# It being second time around for both of us



## wdsl

What does "it being second time around for both of us" in this context

A: - Promise not to tell anyone!
B: - I promise.
A: - It's really important not to tell a soul.
B: - Trust me. I won't say a word.
A: - But I know you. You're bound to tell someone.
B: - Look. I really am able to keep a secret, you know. Oh, but is it OK if I tell David?
A: - That's fine. He's invited too of course. It's just that Ben and I  want a really quiet affair. *It being second time around for both of us*.         

mean?

I have no idea how to translate it. This question has already been asked in the French section, but I don't speak French at all so I wasn't able to understand it.


----------



## Ben Jamin

wdsl said:


> What does "it being second time around for both of us" in this context
> 
> A: - Promise not to tell anyone!
> B: - I promise.
> A: - It's really important not to tell a soul.
> B: - Trust me. I won't say a word.
> A: - But I know you. You're bound to tell someone.
> B: - Look. I really am able to keep a secret, you know. Oh, but is it OK if I tell David?
> A: - That's fine. He's invited too of course. It's just that Ben and I want a really quiet affair. *It being second time around for both of us*.
> 
> mean?
> 
> I have no idea how to translate it. This question has already been asked in the French section, but I don't speak French at all so I wasn't able to understand it.


 

For me the sentence means: "... to [jest] już drugi raz dla nas obu"
I can not see any relation between the quoted sentence and your proposed explanations. 
Podaj zdanie po francusku, tu są też ludzie, którzy będą mogli pomóc.


----------



## linguos

Ben Jamin, please stop quoting the post above yours, it's pointless. If your reply only to a particular part and not to the whole post then quote only this particular passage. 

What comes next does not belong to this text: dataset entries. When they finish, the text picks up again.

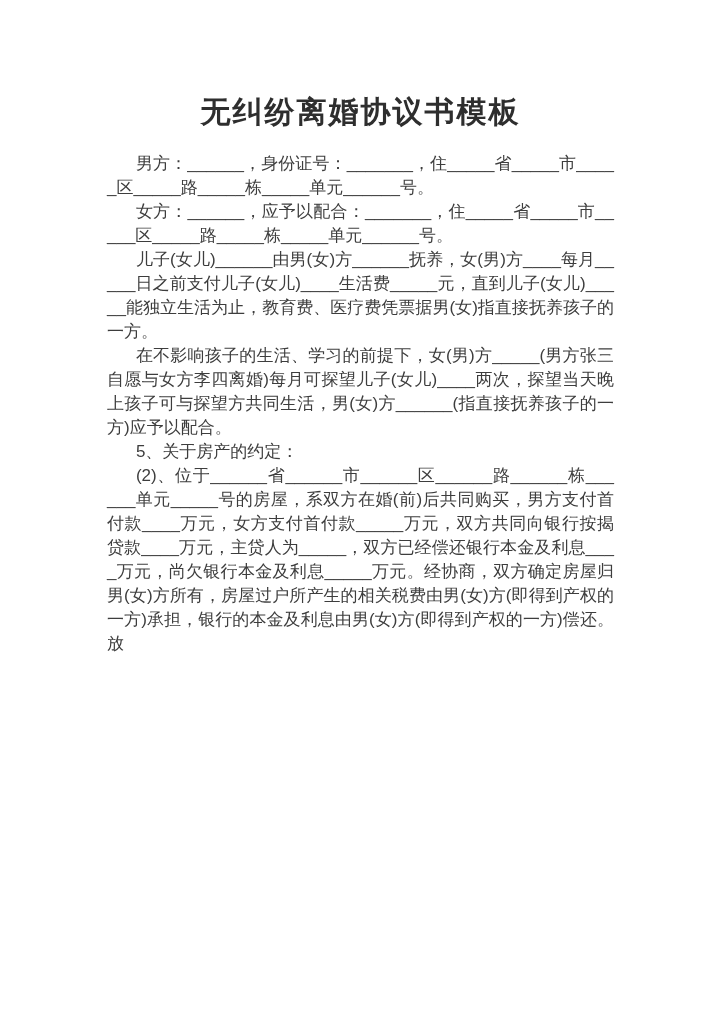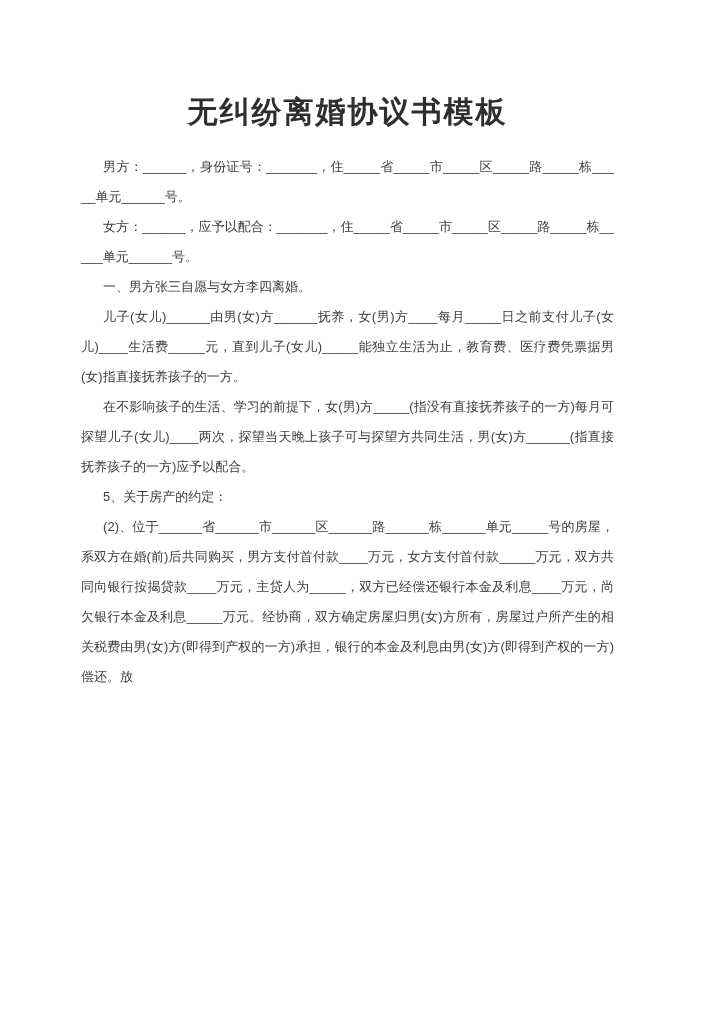--- a/index.html
+++ b/index.html
@@ -7,55 +7,54 @@
     padding: 0;
     background: #ffffff;
   }
   .page {
     position: relative;
     width: 720px;
     height: 1017px;
     margin: 0 auto;
     background: #ffffff;
     box-sizing: border-box;
-    padding: 90px 106px 0 81px;
+    padding: 90px 106px 0 107px;
     overflow: hidden;
   }
   .doc-title {
     font-family: "Liberation Serif", "DejaVu Serif", serif;
     font-size: 30px;
     font-weight: 700;
     line-height: 1.45;
     text-align: center;
     color: #2e2e2e;
     letter-spacing: 2px;
     margin: 0 0 18px 0;
   }
   .doc-body {
     font-family: "Liberation Sans", "DejaVu Sans", sans-serif;
-    font-size: 13px;
-    line-height: 30px;
+    font-size: 17px;
+    line-height: 24px;
     color: #3d3d3d;
     text-align: justify;
   }
   .doc-body p {
     margin: 0;
     text-indent: 1.7em;
     word-break: break-all;
     overflow-wrap: break-word;
   }
 </style>
 </head>
 <body>
 
 <div class="page">
   <h1 class="doc-title">无纠纷离婚协议书模板</h1>
 
   <div class="doc-body">
     <p>男方：______，身份证号：_______，住_____省_____市_____区_____路_____栋_____单元______号。</p>
     <p>女方：______，应予以配合：_______，住_____省_____市_____区_____路_____栋_____单元______号。</p>
-    <p>一、男方张三自愿与女方李四离婚。</p>
     <p>儿子(女儿)______由男(女)方______抚养，女(男)方____每月_____日之前支付儿子(女儿)____生活费_____元，直到儿子(女儿)_____能独立生活为止，教育费、医疗费凭票据男(女)指直接抚养孩子的一方。</p>
-    <p>在不影响孩子的生活、学习的前提下，女(男)方_____(指没有直接抚养孩子的一方)每月可探望儿子(女儿)____两次，探望当天晚上孩子可与探望方共同生活，男(女)方______(指直接抚养孩子的一方)应予以配合。</p>
+    <p>在不影响孩子的生活、学习的前提下，女(男)方_____(男方张三自愿与女方李四离婚)每月可探望儿子(女儿)____两次，探望当天晚上孩子可与探望方共同生活，男(女)方______(指直接抚养孩子的一方)应予以配合。</p>
     <p>5、关于房产的约定：</p>
     <p>(2)、位于______省______市______区______路______栋______单元_____号的房屋，系双方在婚(前)后共同购买，男方支付首付款____万元，女方支付首付款_____万元，双方共同向银行按揭贷款____万元，主贷人为_____，双方已经偿还银行本金及利息____万元，尚欠银行本金及利息_____万元。经协商，双方确定房屋归男(女)方所有，房屋过户所产生的相关税费由男(女)方(即得到产权的一方)承担，银行的本金及利息由男(女)方(即得到产权的一方)偿还。放</p>
   </div>
 </div>
 
 </body></html>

I would translate it as "to już drugi raz się nam zdarza", "to już nasz drugi raz"or just the way Ben Jamin suggested, really, everything depends on the context. One would have to know the full story behind this dialogue.

The French from the second thread about this phrase suggested that it might have something to do with getting married for a second time.


----------



## Cynthia F

linguos said:


> The French from the second thread about this phrase suggested that it might have something to do with getting married for a second time.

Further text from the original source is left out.